Um país posto à deriva por duas décadas, para ao final ser devolvido à vida democrática apenas quando sua economia estava em frangalhos, com inflação que ultrapassava 200% ao ano, endividado com FMI e mais 750 bancos internacionais, e com seu último governo desmoralizado por não cumprir os sucessivos acordos de renegociação da dívida externa.
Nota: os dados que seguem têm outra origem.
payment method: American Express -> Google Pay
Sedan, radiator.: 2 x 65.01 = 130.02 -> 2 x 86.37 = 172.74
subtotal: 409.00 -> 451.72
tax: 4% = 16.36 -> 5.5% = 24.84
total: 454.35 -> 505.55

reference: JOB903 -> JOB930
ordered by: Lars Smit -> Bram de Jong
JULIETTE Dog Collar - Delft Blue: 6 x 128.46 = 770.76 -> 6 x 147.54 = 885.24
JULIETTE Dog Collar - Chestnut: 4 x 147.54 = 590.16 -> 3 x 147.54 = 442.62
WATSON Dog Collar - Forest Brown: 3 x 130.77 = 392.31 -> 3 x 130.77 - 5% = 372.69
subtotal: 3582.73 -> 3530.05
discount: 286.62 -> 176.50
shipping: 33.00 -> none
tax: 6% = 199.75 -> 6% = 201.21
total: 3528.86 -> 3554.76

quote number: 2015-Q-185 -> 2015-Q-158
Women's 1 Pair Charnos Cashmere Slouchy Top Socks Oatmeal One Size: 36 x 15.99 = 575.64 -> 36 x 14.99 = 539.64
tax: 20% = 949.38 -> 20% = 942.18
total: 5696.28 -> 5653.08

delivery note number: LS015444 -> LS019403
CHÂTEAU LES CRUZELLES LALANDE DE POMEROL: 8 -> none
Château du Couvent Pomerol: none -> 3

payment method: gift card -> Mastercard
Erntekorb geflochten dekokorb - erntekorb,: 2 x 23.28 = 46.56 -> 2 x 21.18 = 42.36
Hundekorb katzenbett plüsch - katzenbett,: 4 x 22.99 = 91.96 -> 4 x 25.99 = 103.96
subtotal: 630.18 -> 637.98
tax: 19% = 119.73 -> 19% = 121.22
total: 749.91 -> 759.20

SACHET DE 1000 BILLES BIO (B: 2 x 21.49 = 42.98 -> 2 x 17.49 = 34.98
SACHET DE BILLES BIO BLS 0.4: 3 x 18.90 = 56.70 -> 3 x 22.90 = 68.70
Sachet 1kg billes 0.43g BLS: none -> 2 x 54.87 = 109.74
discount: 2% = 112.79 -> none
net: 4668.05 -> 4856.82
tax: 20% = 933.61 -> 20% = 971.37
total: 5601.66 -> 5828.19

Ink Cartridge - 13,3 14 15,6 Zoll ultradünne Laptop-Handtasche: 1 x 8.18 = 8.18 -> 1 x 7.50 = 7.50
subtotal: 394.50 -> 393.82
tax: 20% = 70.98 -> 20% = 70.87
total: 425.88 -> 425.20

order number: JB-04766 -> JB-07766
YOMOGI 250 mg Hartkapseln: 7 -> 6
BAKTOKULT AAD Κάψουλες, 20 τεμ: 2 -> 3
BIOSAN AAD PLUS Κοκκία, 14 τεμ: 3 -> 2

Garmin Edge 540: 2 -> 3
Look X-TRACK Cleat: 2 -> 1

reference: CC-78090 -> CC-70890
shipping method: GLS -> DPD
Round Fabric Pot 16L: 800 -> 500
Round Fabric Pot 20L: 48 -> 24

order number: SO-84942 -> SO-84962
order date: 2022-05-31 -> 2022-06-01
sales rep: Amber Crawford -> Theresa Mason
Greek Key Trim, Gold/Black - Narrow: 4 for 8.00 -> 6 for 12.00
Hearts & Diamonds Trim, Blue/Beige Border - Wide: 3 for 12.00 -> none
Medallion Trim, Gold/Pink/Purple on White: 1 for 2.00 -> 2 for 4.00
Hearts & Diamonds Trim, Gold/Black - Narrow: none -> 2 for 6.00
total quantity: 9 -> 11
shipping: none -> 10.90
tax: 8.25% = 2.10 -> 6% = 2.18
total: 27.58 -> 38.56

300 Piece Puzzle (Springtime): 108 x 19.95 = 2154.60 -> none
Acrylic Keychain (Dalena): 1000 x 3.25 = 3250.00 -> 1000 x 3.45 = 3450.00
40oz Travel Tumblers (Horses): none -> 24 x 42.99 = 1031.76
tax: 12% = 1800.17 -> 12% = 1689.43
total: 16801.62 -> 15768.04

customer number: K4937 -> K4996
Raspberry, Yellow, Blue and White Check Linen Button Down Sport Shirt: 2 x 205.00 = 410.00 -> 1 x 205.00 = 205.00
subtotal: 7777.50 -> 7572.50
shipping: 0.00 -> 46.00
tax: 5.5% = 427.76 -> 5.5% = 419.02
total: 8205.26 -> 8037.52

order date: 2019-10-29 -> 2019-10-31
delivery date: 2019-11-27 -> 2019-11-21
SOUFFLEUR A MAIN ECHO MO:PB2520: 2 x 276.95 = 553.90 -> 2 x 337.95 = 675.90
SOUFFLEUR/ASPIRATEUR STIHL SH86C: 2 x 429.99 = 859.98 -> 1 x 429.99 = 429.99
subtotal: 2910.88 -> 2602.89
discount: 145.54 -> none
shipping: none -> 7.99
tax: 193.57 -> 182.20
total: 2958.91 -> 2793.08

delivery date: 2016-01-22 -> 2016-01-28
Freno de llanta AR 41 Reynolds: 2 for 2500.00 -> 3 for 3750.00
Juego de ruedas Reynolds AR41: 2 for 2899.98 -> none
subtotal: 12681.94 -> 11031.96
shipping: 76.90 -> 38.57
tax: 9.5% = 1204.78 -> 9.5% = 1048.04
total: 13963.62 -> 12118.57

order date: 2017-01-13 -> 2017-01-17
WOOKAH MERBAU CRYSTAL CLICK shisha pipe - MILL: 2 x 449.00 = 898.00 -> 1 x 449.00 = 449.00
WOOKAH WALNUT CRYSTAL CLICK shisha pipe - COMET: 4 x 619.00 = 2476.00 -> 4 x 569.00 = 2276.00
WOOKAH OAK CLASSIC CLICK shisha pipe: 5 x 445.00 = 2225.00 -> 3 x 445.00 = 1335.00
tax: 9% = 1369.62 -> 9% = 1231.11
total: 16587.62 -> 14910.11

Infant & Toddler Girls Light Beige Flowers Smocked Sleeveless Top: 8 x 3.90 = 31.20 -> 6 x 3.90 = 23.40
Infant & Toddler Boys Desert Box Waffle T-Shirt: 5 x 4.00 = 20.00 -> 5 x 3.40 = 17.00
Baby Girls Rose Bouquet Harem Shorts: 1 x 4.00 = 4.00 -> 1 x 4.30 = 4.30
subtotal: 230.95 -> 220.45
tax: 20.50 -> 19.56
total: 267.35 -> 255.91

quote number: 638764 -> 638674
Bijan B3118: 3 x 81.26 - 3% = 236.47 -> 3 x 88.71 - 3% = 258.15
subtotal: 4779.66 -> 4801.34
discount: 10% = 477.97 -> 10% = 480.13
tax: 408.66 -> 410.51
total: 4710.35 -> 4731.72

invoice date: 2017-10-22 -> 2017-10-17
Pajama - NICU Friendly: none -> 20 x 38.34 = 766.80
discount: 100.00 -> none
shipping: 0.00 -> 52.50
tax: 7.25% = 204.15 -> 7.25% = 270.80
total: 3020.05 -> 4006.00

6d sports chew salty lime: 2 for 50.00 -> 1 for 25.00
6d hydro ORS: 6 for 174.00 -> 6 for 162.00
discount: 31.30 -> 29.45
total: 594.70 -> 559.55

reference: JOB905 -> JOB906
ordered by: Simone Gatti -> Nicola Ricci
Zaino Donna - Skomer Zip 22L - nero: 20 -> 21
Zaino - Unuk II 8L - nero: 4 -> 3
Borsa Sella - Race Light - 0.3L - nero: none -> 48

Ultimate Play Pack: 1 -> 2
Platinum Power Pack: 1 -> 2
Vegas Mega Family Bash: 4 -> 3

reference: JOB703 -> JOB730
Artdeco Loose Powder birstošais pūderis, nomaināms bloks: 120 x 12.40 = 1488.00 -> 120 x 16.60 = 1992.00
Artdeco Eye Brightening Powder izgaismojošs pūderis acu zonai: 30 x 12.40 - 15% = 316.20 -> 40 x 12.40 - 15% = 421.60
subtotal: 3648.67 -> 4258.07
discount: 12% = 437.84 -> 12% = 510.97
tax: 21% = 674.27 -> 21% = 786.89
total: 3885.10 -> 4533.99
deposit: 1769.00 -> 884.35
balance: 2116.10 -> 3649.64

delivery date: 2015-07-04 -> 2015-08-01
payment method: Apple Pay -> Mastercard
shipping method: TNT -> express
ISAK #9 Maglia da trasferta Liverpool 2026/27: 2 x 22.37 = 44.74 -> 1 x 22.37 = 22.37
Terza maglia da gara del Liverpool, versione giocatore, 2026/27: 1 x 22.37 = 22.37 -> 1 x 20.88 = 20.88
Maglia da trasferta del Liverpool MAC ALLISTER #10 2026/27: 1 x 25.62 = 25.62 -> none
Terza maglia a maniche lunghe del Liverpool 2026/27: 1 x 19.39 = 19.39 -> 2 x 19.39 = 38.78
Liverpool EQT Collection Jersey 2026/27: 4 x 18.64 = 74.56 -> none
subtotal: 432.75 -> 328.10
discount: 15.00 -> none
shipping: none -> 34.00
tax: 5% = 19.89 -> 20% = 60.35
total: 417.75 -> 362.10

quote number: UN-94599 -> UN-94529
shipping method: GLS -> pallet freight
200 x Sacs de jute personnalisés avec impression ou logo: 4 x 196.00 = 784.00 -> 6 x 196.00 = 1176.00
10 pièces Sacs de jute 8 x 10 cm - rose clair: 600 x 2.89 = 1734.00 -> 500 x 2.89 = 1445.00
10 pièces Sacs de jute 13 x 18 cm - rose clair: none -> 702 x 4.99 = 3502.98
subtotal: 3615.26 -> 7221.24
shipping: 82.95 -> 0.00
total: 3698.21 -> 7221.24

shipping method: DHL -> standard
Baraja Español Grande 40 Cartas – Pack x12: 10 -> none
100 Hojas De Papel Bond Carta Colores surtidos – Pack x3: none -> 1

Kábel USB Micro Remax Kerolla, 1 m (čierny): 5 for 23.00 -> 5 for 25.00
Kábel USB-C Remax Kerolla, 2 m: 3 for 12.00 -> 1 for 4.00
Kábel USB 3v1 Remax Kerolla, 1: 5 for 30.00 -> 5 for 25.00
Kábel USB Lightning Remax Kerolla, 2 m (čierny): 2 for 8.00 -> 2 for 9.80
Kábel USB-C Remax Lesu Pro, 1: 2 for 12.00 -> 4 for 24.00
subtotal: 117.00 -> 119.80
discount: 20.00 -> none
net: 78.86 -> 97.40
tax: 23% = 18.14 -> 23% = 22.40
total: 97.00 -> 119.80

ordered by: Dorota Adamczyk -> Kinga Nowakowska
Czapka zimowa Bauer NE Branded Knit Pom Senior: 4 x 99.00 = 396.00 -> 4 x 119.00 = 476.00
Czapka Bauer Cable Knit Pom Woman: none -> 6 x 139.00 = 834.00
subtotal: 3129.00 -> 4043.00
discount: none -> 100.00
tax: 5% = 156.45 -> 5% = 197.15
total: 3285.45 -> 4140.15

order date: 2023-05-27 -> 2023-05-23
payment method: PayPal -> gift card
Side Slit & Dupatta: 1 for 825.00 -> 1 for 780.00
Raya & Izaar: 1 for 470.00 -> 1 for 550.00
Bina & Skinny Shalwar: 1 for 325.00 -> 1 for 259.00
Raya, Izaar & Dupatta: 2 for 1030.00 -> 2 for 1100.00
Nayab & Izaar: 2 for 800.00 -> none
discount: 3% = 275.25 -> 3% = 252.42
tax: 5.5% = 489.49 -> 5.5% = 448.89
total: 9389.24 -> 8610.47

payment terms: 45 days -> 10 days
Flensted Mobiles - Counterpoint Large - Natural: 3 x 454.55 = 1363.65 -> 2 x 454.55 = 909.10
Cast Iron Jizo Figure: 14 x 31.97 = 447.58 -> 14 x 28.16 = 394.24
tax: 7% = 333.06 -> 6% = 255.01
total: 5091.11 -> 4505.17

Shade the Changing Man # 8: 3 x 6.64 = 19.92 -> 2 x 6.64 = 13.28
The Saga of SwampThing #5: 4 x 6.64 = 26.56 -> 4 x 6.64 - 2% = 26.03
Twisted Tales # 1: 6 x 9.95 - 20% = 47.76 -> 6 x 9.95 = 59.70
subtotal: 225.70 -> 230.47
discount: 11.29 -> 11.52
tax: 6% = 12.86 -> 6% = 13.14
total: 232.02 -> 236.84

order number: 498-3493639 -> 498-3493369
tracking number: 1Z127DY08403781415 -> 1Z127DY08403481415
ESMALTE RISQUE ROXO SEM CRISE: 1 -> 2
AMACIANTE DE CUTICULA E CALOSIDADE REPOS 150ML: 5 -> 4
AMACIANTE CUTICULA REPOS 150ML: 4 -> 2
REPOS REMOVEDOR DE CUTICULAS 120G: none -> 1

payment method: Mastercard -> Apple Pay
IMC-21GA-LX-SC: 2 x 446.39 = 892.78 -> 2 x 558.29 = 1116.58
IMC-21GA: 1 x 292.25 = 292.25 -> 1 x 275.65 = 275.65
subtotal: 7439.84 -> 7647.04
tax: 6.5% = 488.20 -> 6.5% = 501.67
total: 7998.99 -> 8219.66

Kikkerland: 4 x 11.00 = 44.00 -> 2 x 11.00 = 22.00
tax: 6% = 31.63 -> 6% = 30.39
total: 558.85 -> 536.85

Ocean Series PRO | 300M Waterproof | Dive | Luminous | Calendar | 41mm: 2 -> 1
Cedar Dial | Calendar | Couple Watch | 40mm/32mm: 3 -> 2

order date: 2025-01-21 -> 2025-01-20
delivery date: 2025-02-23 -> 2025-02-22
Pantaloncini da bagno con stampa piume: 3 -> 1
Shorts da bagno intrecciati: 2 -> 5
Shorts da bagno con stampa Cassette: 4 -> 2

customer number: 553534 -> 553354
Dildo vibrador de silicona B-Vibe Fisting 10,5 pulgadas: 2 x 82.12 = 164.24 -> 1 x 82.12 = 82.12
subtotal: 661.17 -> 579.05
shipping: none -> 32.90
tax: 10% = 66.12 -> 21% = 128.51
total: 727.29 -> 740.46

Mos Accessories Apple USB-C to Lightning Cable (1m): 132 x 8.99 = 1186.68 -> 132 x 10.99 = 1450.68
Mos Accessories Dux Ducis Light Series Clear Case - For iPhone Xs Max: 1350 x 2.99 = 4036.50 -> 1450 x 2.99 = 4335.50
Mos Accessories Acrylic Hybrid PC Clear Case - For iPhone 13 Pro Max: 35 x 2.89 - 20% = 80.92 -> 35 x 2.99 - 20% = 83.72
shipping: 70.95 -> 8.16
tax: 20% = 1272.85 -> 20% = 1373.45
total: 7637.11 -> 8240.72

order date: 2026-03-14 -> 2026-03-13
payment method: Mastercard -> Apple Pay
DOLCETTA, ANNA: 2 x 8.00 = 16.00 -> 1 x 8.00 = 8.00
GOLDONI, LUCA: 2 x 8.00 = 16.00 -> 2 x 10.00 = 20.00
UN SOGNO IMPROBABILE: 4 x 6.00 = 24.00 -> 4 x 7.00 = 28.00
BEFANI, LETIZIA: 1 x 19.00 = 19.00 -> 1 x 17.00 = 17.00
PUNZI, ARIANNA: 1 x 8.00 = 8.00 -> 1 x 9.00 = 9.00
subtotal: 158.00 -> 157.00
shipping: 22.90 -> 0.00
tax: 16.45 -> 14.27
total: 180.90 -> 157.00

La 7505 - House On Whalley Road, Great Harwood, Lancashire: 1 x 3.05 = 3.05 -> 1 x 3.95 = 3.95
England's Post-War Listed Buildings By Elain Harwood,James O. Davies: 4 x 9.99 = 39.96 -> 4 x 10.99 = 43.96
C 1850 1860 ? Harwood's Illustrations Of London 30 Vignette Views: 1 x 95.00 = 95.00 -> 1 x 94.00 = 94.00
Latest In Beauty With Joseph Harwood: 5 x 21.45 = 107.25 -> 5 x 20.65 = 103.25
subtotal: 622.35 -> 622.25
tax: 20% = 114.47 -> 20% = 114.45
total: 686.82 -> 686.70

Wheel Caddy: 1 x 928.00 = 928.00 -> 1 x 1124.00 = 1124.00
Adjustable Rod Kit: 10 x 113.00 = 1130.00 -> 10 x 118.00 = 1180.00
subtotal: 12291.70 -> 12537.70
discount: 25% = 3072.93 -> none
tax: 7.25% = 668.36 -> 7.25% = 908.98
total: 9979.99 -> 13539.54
Só então, nesse estado falimentar, quando até o empresariado que a apoiava tinha desistido dela, a Ditadura cedeu à pressão da sociedade.
Esse período, dos mais lúgubres da nossa história, não pode cair no esquecimento. Temos assistido nos últimos anos a emergência de uma ultra direita populista vigorosa, o que não é diferente de muitos outros países do mundo. Na América do Sul se multiplicam os exemplos. Mas aqui há uma singularidade que salta aos olhos. Essa vertente extremista traz no cerne a nostalgia do regime militar, e na sua galeria de heróis conhecidos torturadores. Isso explica, em boa medida, os discursos de ódio nas redes sociais, a violência explícita no 8 de janeiro, tentativas e planos de golpe prevendo a eliminação física de autoridades da República.
E o que tornou essa nostalgia possível? A resposta é simples. A transição para a democracia que tivemos, diferente de outras nações do continente, excluiu a responsabilização e o julgamento dos responsáveis pelo período de arbítrio, permitindo aos radicais de hoje reelaborarem como fábula dourada para seus seguidores a narrativa de um período sombrio.
Exatamente por isso, as incertezas que nos afligem hoje, mais que recomendar, elas exigem que esse passado seja revisitado. Que os mais jovens voltem para ele sua curiosidade e seu senso crítico. Que pesquisem, que analisem, que extraíam suas conclusões. E que as compartilhem com as outras gerações. Entre as conclusões , com certeza, estará o repúdio da maioria a qualquer projeto que pretenda, mesmo que disfarçadamente, repeti-lo. Essa placa contribuirá para isso.
Exercitar a memória coletiva é a chave para não perdê-la. Providência essencial no Brasil atual, porque, caso isso venha a ocorrer, aumentará muito, tal como acontece tristemente com os indivíduos, a chance da nossa sociedade civil ver arrebatada de si a condição de senhora do seu destino.